| WHAT TO WORK ON |
In the listing that follows, determine how many lines include the word "register". Respond with that number alone.
*** DATA FOR THIS EXERCISE ***
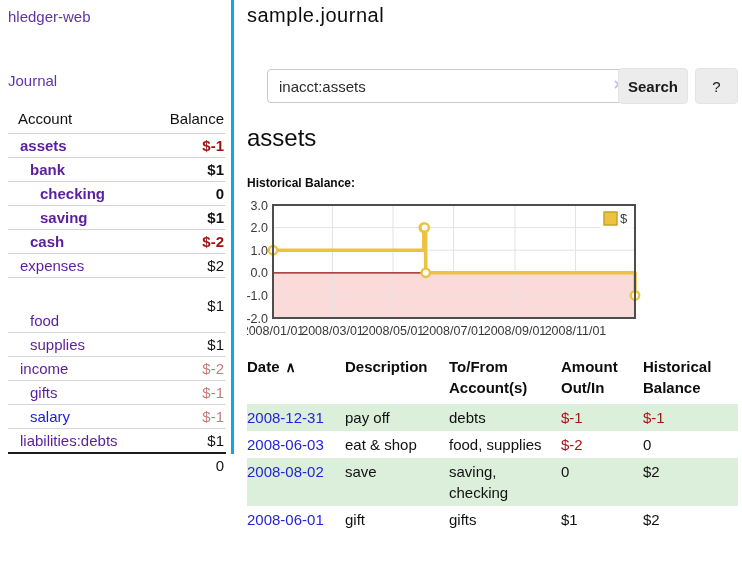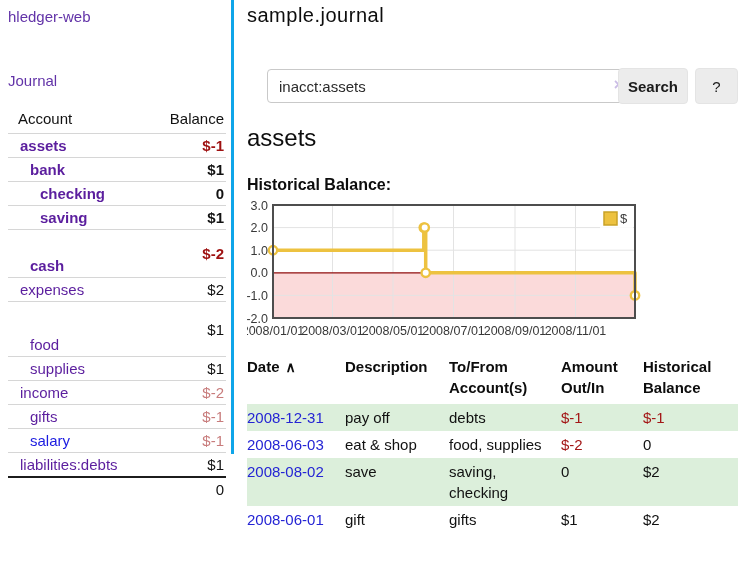--- a/index.html
+++ b/index.html
@@ -35,21 +35,21 @@
   .search-box { position:absolute; left:0; top:1px; width:366px; height:34px;margin-left:20px; }
   .search-box input { width:100%; height:34px; border:1px solid #c9c9c9; border-radius:4px;
      padding:0 32px 0 11px; font-size:15px; color:#2b2b2b; font-family:"Liberation Sans",sans-serif; outline:none; }
   .clear-x { position:absolute; right:10px; top:7px; font-size:16px; font-weight:bold; color:#cbbde6; line-height:18px; cursor:pointer; }
   .btn { position:absolute; top:0; height:36px; background:#ececec; border:1px solid #e4e4e4;
      border-radius:4px; font-size:15px; color:#1a1a1a; font-family:"Liberation Sans",sans-serif; cursor:pointer; }
   .btn.search { left:371px; width:70px;font-weight:bold; }
   .btn.help   { left:448px; width:43px; }
 
   h2.acct-heading { position:absolute; top:124px; left:0; font-size:24px; font-weight:400; color:#0d0d0d; }
-  .chart-heading { position:absolute; top:176px; left:0; font-size:16px; font-weight:bold; color:#0d0d0d; }
+  .chart-heading { position:absolute; top:176px; left:0; font-size:12px; font-weight:bold; color:#0d0d0d; }
   .chart-wrap { position:absolute; top:198px; left:0; width:496px; height:150px; }
   .chart-wrap svg { display:block; }
   .chart-wrap text { font-family:"Liberation Sans",sans-serif; }
 
   
   table.register { position:absolute; top:356px; left:0; width:491px;
     border-collapse:collapse; table-layout:fixed; font-size:15px; }
   table.register th { font-weight:bold; text-align:left; vertical-align:top;
     padding:0 8px 6px 0; line-height:21px; color:#0d0d0d; }
   table.register th.num, table.register td.num { }
@@ -84,21 +84,21 @@
         </tr>
         <tr>
           <td><a class="acct-link c-purple bold" style="padding-left: 32px;">checking</a></td>
           <td class="bal tone-pos bold">0</td>
         </tr>
         <tr>
           <td><a class="acct-link c-purple bold" style="padding-left: 32px;">saving</a></td>
           <td class="bal tone-pos bold">$1</td>
         </tr>
         <tr>
-          <td><a class="acct-link c-purple bold" style="padding-left: 22px; margin-top: 24px;">cash</a></td>
+          <td><a class="acct-link c-purple bold" style="padding-left: 22px;">cash</a></td>
           <td class="bal tone-neg-strong bold">$-2</td>
         </tr>
         <tr>
           <td><a class="acct-link c-purple" style="padding-left: 12px;">expenses</a></td>
           <td class="bal tone-pos">$2</td>
         </tr>
         <tr>
           <td><a class="acct-link c-purple" style="padding-left: 22px; margin-top: 31px;">food</a></td>
           <td class="bal tone-pos">$1</td>
         </tr>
***
| REPLY |
3